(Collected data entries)

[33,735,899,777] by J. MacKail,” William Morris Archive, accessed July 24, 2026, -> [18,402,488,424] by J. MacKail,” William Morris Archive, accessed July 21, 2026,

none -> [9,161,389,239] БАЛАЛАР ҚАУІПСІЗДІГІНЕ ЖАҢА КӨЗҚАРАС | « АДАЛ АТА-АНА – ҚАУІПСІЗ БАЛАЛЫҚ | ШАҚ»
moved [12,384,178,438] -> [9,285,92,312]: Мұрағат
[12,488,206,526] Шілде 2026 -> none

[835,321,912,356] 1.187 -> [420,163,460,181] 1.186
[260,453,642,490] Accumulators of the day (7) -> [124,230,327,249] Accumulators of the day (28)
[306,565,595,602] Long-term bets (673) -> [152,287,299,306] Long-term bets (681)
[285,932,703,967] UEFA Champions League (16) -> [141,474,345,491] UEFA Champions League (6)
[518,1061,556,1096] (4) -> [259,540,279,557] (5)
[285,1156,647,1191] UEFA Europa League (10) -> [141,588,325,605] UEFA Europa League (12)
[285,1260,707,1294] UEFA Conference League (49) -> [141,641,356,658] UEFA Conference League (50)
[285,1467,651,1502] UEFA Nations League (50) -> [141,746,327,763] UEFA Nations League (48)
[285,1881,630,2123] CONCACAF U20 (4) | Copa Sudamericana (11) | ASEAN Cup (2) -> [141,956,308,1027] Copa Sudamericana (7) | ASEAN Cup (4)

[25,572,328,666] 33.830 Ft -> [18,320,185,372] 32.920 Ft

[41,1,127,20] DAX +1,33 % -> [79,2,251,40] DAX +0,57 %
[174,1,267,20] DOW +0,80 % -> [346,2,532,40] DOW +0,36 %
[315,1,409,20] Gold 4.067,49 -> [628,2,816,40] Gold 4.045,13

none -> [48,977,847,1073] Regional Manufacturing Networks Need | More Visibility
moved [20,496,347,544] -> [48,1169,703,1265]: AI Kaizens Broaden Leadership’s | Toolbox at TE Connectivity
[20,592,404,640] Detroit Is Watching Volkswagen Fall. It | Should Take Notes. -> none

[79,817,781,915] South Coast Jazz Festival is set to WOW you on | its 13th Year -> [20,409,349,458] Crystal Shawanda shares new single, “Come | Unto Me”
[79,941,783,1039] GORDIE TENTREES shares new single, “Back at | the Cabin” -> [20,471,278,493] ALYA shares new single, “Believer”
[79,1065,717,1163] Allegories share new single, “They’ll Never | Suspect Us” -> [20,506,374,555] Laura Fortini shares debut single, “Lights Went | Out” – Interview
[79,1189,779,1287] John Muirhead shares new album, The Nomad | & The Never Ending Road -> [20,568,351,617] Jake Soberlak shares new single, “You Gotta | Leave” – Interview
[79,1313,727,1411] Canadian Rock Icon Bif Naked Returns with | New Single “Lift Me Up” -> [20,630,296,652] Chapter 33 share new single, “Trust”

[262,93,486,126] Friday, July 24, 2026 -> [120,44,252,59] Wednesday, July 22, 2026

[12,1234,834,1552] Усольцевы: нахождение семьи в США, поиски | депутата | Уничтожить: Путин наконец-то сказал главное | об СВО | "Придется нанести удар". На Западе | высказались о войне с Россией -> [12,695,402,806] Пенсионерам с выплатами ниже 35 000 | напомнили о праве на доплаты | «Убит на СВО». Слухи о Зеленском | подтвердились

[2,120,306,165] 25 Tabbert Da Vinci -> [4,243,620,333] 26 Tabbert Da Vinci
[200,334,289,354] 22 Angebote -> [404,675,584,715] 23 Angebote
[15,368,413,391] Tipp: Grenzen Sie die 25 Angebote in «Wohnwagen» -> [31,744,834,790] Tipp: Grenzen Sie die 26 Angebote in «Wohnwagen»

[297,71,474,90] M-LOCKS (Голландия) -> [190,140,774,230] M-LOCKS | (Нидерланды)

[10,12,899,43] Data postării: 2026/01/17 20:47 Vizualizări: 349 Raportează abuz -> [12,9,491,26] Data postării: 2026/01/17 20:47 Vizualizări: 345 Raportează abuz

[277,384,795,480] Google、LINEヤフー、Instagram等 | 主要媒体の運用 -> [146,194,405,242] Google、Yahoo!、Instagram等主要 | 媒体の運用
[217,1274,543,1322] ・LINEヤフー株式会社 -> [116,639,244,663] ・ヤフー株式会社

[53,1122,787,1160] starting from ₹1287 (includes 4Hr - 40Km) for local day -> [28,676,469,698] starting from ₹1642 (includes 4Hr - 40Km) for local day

#### ACTION ITEM:
Could you write out exactly the lines above, starting at the first one and ending with the line that has "[285,1881,630,2123] CONCACAF U20"?

#### EXPECTED OUTPUT:
[33,735,899,777] by J. MacKail,” William Morris Archive, accessed July 24, 2026, -> [18,402,488,424] by J. MacKail,” William Morris Archive, accessed July 21, 2026,

none -> [9,161,389,239] БАЛАЛАР ҚАУІПСІЗДІГІНЕ ЖАҢА КӨЗҚАРАС | « АДАЛ АТА-АНА – ҚАУІПСІЗ БАЛАЛЫҚ | ШАҚ»
moved [12,384,178,438] -> [9,285,92,312]: Мұрағат
[12,488,206,526] Шілде 2026 -> none

[835,321,912,356] 1.187 -> [420,163,460,181] 1.186
[260,453,642,490] Accumulators of the day (7) -> [124,230,327,249] Accumulators of the day (28)
[306,565,595,602] Long-term bets (673) -> [152,287,299,306] Long-term bets (681)
[285,932,703,967] UEFA Champions League (16) -> [141,474,345,491] UEFA Champions League (6)
[518,1061,556,1096] (4) -> [259,540,279,557] (5)
[285,1156,647,1191] UEFA Europa League (10) -> [141,588,325,605] UEFA Europa League (12)
[285,1260,707,1294] UEFA Conference League (49) -> [141,641,356,658] UEFA Conference League (50)
[285,1467,651,1502] UEFA Nations League (50) -> [141,746,327,763] UEFA Nations League (48)
[285,1881,630,2123] CONCACAF U20 (4) | Copa Sudamericana (11) | ASEAN Cup (2) -> [141,956,308,1027] Copa Sudamericana (7) | ASEAN Cup (4)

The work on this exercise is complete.